WHAT NEEDS TO BE DONE> Using the records below, give again exactly the lines from the line that contains "Proviz REFLECT360 Backpack Cover: none -> 4" through the line that contains "BRILAGI - LED", both ends included, and only those.

Data items:
-------

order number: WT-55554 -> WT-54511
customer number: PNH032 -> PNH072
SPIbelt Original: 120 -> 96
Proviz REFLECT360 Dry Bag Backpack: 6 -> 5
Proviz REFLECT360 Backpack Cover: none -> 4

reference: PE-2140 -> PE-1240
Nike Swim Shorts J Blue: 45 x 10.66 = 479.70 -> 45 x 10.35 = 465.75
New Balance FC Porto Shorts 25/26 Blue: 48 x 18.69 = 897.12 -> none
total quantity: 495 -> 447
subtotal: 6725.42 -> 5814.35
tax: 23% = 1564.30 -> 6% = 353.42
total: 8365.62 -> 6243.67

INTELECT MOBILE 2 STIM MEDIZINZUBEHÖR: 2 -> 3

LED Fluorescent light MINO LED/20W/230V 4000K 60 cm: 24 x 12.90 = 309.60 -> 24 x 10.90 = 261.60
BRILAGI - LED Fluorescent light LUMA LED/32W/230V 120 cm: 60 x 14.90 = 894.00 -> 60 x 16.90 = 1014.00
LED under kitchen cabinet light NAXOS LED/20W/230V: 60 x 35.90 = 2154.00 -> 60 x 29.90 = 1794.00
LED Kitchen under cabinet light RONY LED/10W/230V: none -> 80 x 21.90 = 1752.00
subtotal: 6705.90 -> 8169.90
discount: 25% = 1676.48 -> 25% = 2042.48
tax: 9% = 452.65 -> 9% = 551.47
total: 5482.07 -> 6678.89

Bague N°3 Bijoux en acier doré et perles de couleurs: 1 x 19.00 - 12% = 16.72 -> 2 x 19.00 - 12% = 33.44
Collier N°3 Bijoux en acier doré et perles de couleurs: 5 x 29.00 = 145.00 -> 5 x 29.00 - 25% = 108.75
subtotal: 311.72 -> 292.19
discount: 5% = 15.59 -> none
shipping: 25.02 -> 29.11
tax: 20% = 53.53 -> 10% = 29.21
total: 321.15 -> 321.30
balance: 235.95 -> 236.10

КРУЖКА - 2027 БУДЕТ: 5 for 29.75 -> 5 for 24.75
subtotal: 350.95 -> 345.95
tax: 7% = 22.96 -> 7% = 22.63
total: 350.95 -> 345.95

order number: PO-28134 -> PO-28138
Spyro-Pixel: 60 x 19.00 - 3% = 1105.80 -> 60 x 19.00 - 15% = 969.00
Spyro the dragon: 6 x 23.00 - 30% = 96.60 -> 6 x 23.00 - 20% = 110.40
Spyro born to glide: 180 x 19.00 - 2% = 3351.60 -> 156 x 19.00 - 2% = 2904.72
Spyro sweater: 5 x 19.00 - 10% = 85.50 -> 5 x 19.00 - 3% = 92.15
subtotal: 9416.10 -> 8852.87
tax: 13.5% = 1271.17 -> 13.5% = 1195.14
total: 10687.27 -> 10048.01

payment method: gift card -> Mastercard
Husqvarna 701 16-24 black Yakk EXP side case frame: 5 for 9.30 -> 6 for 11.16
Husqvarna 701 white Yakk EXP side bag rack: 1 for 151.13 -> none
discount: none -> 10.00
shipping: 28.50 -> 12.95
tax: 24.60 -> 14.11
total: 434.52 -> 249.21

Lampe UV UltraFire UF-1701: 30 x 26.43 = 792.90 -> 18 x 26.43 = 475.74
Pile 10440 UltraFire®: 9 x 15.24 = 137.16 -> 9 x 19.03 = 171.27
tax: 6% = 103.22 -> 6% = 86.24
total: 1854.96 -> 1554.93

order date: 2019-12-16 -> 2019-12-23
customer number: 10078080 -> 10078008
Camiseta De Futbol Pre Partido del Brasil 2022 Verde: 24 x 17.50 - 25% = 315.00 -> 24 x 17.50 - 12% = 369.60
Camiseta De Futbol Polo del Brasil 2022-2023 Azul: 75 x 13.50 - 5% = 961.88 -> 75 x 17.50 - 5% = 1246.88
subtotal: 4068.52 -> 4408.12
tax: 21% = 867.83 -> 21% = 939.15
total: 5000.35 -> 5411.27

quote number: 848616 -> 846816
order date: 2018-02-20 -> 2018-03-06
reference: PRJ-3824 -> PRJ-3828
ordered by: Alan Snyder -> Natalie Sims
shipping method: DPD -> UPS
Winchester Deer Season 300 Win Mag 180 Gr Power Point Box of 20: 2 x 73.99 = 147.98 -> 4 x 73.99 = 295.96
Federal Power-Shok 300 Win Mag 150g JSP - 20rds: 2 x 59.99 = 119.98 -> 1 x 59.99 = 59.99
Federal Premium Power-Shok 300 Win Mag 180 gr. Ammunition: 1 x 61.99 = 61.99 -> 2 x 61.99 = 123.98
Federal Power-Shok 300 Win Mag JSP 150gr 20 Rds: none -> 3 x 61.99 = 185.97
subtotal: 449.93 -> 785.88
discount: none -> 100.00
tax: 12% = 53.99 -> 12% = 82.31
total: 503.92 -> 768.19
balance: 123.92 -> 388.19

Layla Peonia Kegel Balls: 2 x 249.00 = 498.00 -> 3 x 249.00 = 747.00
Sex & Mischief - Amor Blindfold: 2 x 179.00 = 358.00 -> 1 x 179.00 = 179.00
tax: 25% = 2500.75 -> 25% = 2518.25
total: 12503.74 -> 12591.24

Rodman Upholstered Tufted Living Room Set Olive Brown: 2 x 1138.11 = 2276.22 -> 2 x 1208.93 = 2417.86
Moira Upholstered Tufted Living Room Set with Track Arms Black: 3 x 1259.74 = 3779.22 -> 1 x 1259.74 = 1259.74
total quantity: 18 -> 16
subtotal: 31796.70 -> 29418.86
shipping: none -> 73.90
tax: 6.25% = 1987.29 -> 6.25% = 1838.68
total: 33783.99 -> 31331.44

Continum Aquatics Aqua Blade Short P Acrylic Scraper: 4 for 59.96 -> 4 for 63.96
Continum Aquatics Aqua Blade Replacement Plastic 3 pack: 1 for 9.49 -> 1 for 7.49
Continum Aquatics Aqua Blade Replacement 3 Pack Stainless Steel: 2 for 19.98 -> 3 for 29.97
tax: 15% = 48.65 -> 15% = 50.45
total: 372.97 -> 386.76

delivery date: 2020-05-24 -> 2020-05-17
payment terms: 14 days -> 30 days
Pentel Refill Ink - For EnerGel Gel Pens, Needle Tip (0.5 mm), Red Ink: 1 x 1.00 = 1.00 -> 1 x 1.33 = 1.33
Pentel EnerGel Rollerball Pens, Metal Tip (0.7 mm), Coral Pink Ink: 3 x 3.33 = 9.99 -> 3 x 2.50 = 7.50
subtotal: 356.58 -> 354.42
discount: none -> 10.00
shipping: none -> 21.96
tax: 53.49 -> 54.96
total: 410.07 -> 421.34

-------

SOLUTION>
Proviz REFLECT360 Backpack Cover: none -> 4

reference: PE-2140 -> PE-1240
Nike Swim Shorts J Blue: 45 x 10.66 = 479.70 -> 45 x 10.35 = 465.75
New Balance FC Porto Shorts 25/26 Blue: 48 x 18.69 = 897.12 -> none
total quantity: 495 -> 447
subtotal: 6725.42 -> 5814.35
tax: 23% = 1564.30 -> 6% = 353.42
total: 8365.62 -> 6243.67

INTELECT MOBILE 2 STIM MEDIZINZUBEHÖR: 2 -> 3

LED Fluorescent light MINO LED/20W/230V 4000K 60 cm: 24 x 12.90 = 309.60 -> 24 x 10.90 = 261.60
BRILAGI - LED Fluorescent light LUMA LED/32W/230V 120 cm: 60 x 14.90 = 894.00 -> 60 x 16.90 = 1014.00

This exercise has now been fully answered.